== Segment start ==

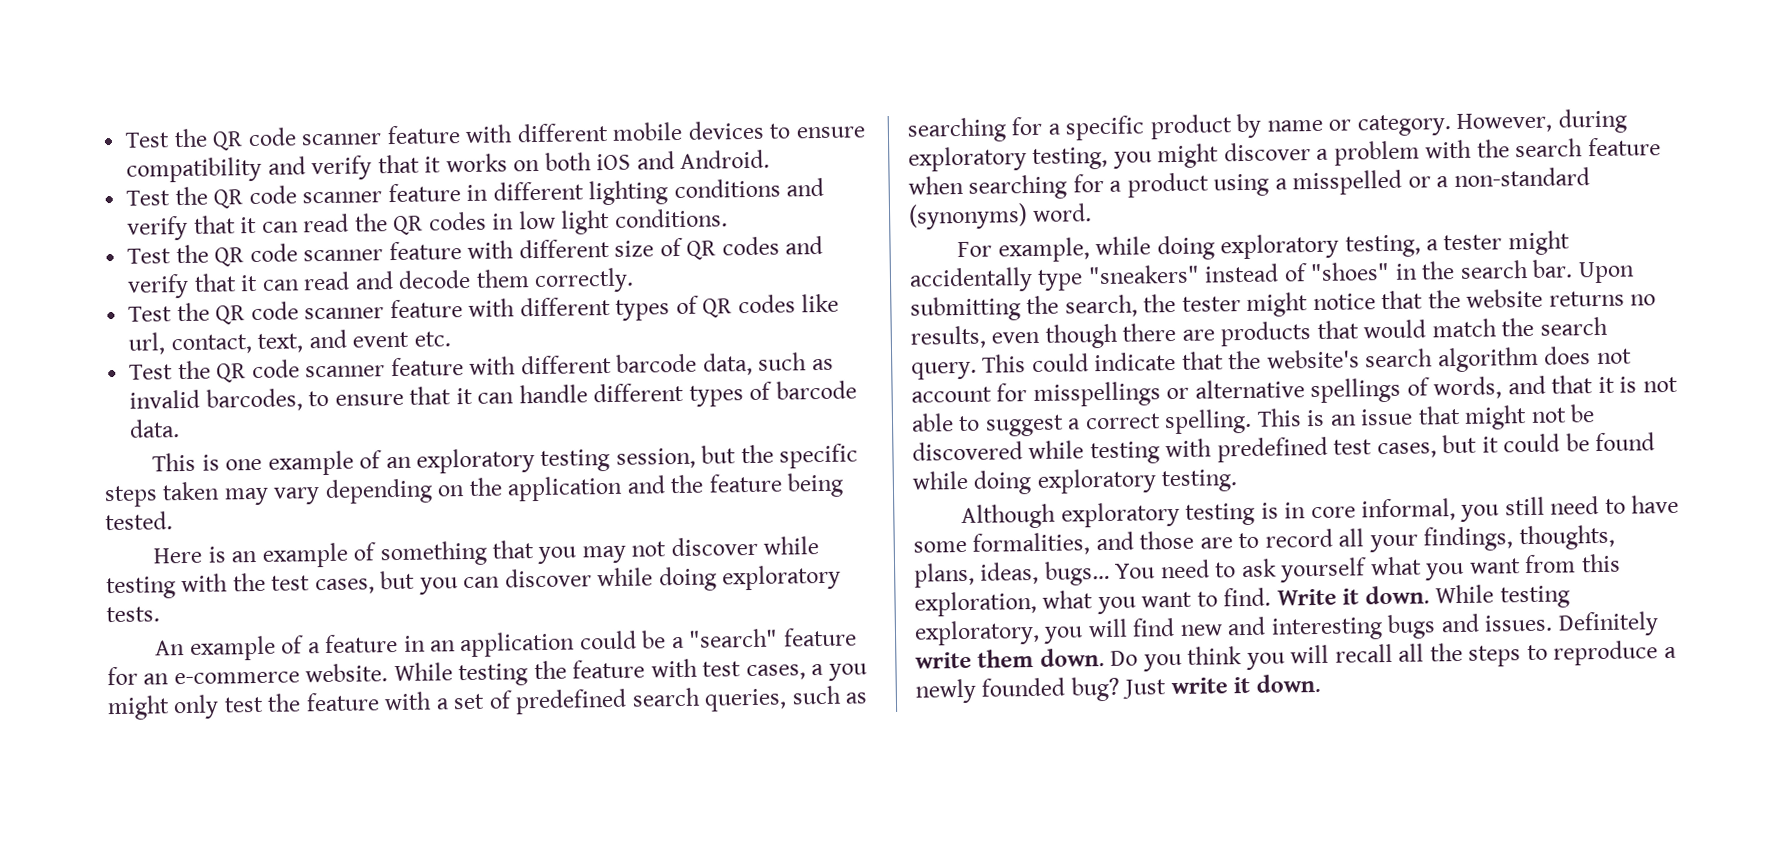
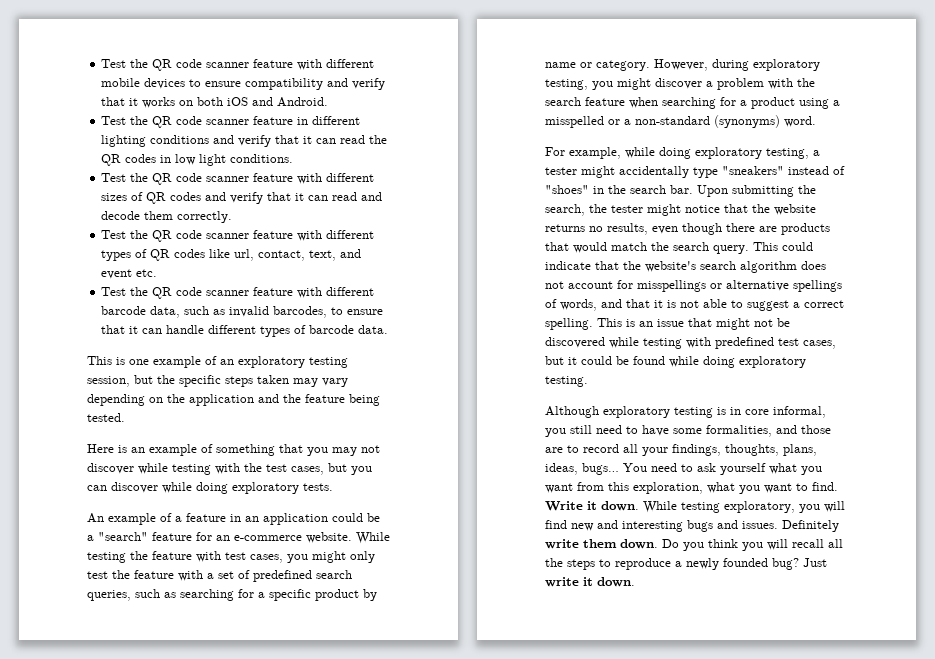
- Test the QR code scanner feature with different size of QR codes and verify that it can read and decode them correctly.
+ Test the QR code scanner feature with different sizes of QR codes and verify that it can read and decode them correctly.
- While testing the feature with test cases, a you might only test the feature with a set of predefined search queries, such as searching for a specific product by name or category.
+ While testing the feature with test cases, you might only test the feature with a set of predefined search queries, such as searching for a specific product by name or category.

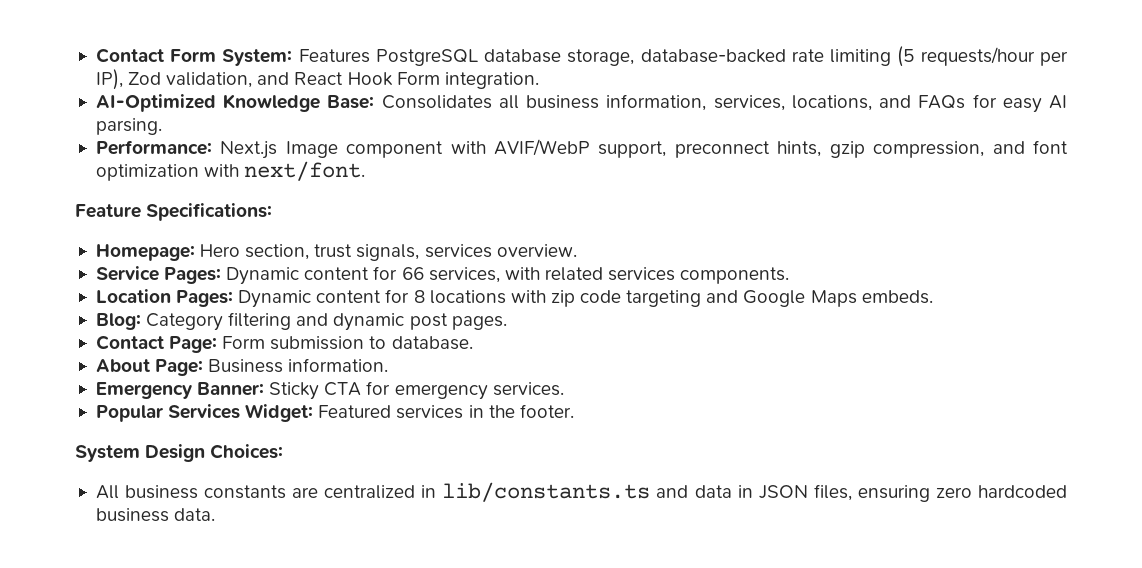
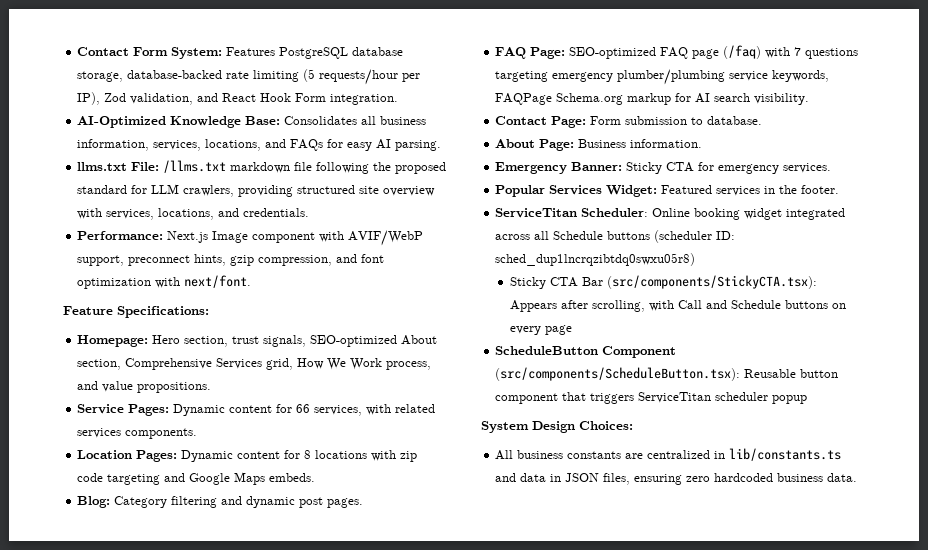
+ llms.txt File: /llms.txt markdown file following the proposed standard for LLM crawlers, providing structured site overview with services, locations, and credentials.
- Homepage: Hero section, trust signals, services overview.
+ Homepage: Hero section, trust signals, SEO-optimized About section, Comprehensive Services grid, How We Work process, and value propositions.
+ FAQ Page: SEO-optimized FAQ page (/faq) with 7 questions targeting emergency plumber/plumbing service keywords, FAQPage Schema.org markup for AI search visibility.
+ ServiceTitan Scheduler: Online booking widget integrated across all Schedule buttons (scheduler ID: sched_dup1lncrqzibtdq0swxu05r8)
+ Sticky CTA Bar (src/components/StickyCTA.tsx): Appears after scrolling, with Call and Schedule buttons on every page
+ ScheduleButton Component (src/components/ScheduleButton.tsx): Reusable button component that triggers ServiceTitan scheduler popup

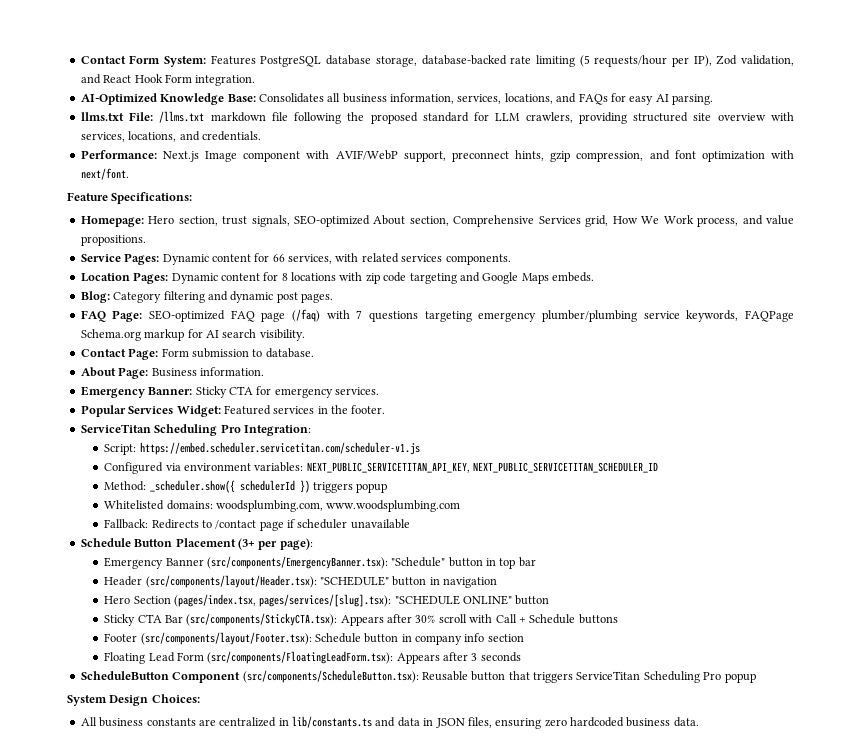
- ServiceTitan Scheduler: Online booking widget integrated across all Schedule buttons (scheduler ID: sched_dup1lncrqzibtdq0swxu05r8)
+ ServiceTitan Scheduling Pro Integration:
+ Script: https://embed.scheduler.servicetitan.com/scheduler-v1.js
+ Configured via environment variables: NEXT_PUBLIC_SERVICETITAN_API_KEY, NEXT_PUBLIC_SERVICETITAN_SCHEDULER_ID
+ Method: _scheduler.show({ schedulerId }) triggers popup
+ Whitelisted domains: woodsplumbing.com, www.woodsplumbing.com
+ Fallback: Redirects to /contact page if scheduler unavailable
+ Schedule Button Placement (3+ per page):
+ Emergency Banner (src/components/EmergencyBanner.tsx): "Schedule" button in top bar
+ Header (src/components/layout/Header.tsx): "SCHEDULE" button in navigation
+ Hero Section (pages/index.tsx, pages/services/[slug].tsx): "SCHEDULE ONLINE" button
- Sticky CTA Bar (src/components/StickyCTA.tsx): Appears after scrolling, with Call and Schedule buttons on every page
+ Sticky CTA Bar (src/components/StickyCTA.tsx): Appears after 30% scroll with Call + Schedule buttons
+ Footer (src/components/layout/Footer.tsx): Schedule button in company info section
+ Floating Lead Form (src/components/FloatingLeadForm.tsx): Appears after 3 seconds
- ScheduleButton Component (src/components/ScheduleButton.tsx): Reusable button component that triggers ServiceTitan scheduler popup
+ ScheduleButton Component (src/components/ScheduleButton.tsx): Reusable button that triggers ServiceTitan Scheduling Pro popup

== Segment end ==

▶ **EXERCISE REQUIREMENTS**: Copy each line of the data that includes the word "only".

▶ **EXPECTED ANSWER**:
- While testing the feature with test cases, a you might only test the feature with a set of predefined search queries, such as searching for a specific product by name or category.
+ While testing the feature with test cases, you might only test the feature with a set of predefined search queries, such as searching for a specific product by name or category.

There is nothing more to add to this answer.